Christopher and Mills want to secure enough funding to provide dozens of Thai youth with video cameras so that they can record their own stories and document local cultural events to preserve the cultures of the various hill tribes. Many elders, Christopher said, are concerned their children are too fascinated with new technology and video games to bother learning traditional Thai dances and other customs.
The teens would not be encouraged to place themselves in dangerous situations – something Christopher tried to avoid but nevertheless found himself in. He crossed the Thai border into Burma, a government ruled by a brutal military junta that doesn’t take kindly to foreigners with video cameras, to interview a family. On another occasion, he and Mills went into a Thai brothel disguised as a karaoke bar to interview a sex worker about the trafficking issue.
“It wasn’t dangerous,” Christopher said, “but it could have been if we had been more risky.”

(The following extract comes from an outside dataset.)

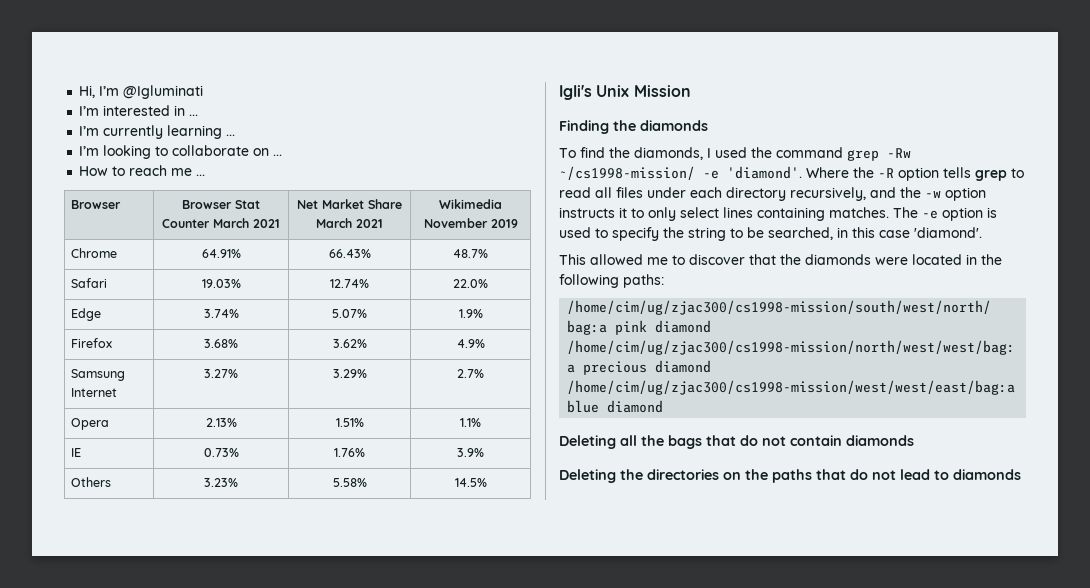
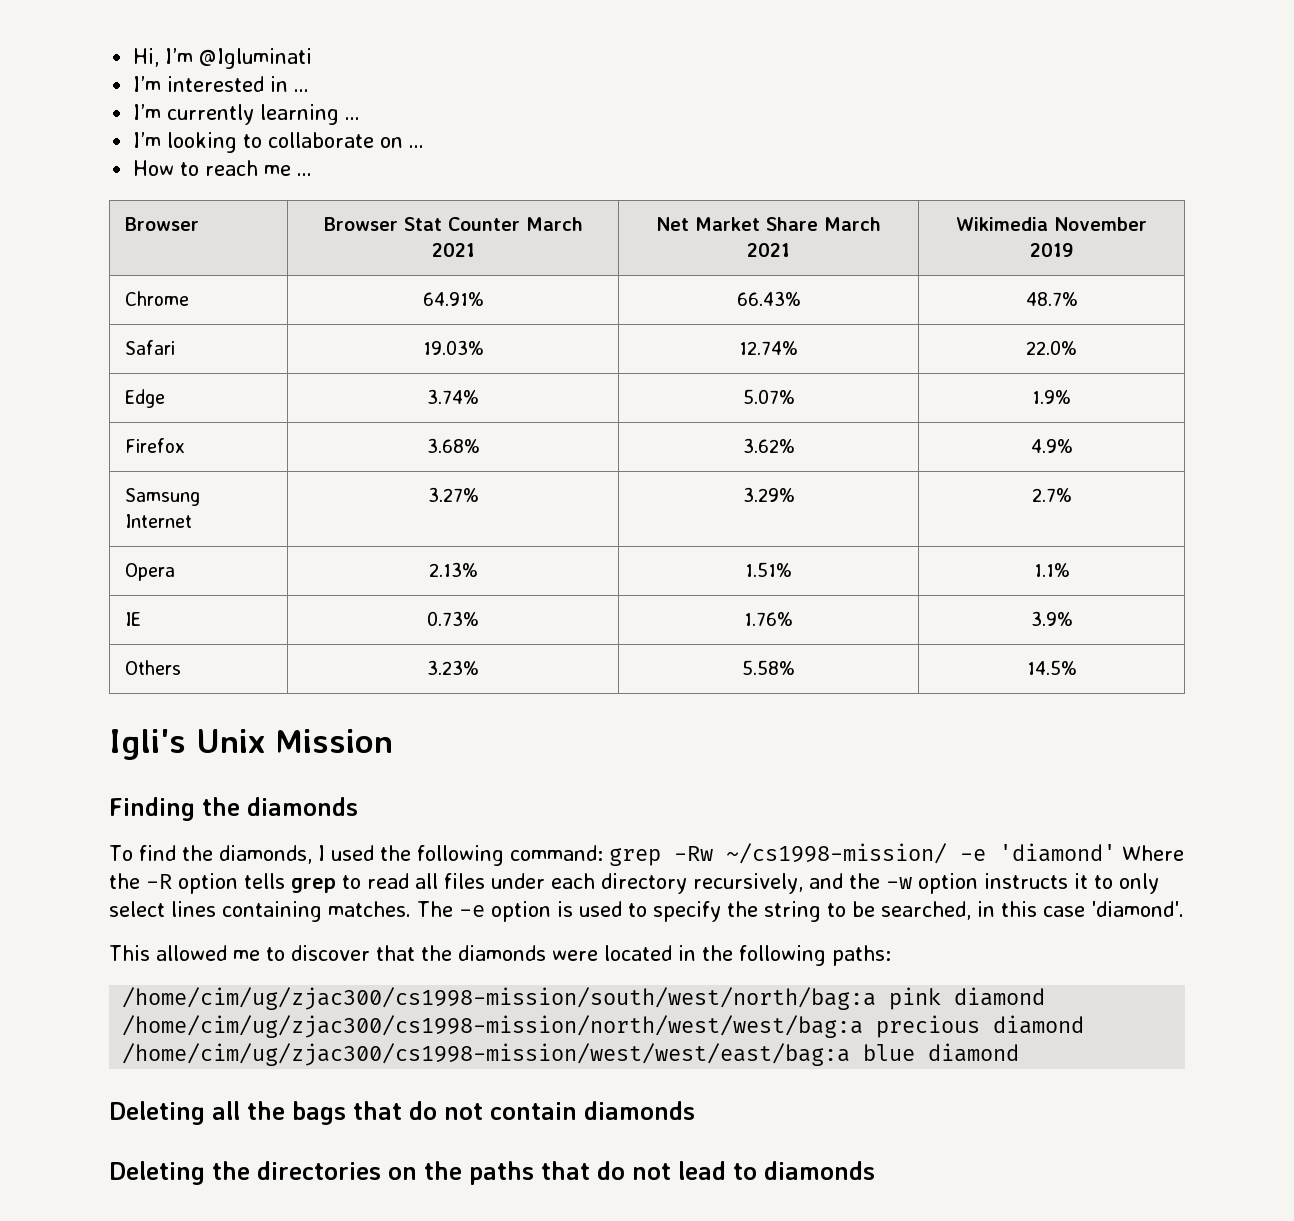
- To find the diamonds, I used the command grep -Rw ~/cs1998-mission/ -e 'diamond'. Where the -R option tells grep to read all files under each directory recursively, and the -w option instructs it to only select lines containing matches.
+ To find the diamonds, I used the following command: grep -Rw ~/cs1998-mission/ -e 'diamond' Where the -R option tells grep to read all files under each directory recursively, and the -w option instructs it to only select lines containing matches.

Keeping in line with Global PACT’s cross-cultural emphasis, Christopher hopes his work will transform the minds of both Americans and Asians.
“The big thing is to change Americans’ perceptions but also to raise awareness among Thais and others that they do have other alternatives. They don’t have to sell their children into some random maid job that they don’t have details about,” Christopher said. “Awareness is the first step to prevention.”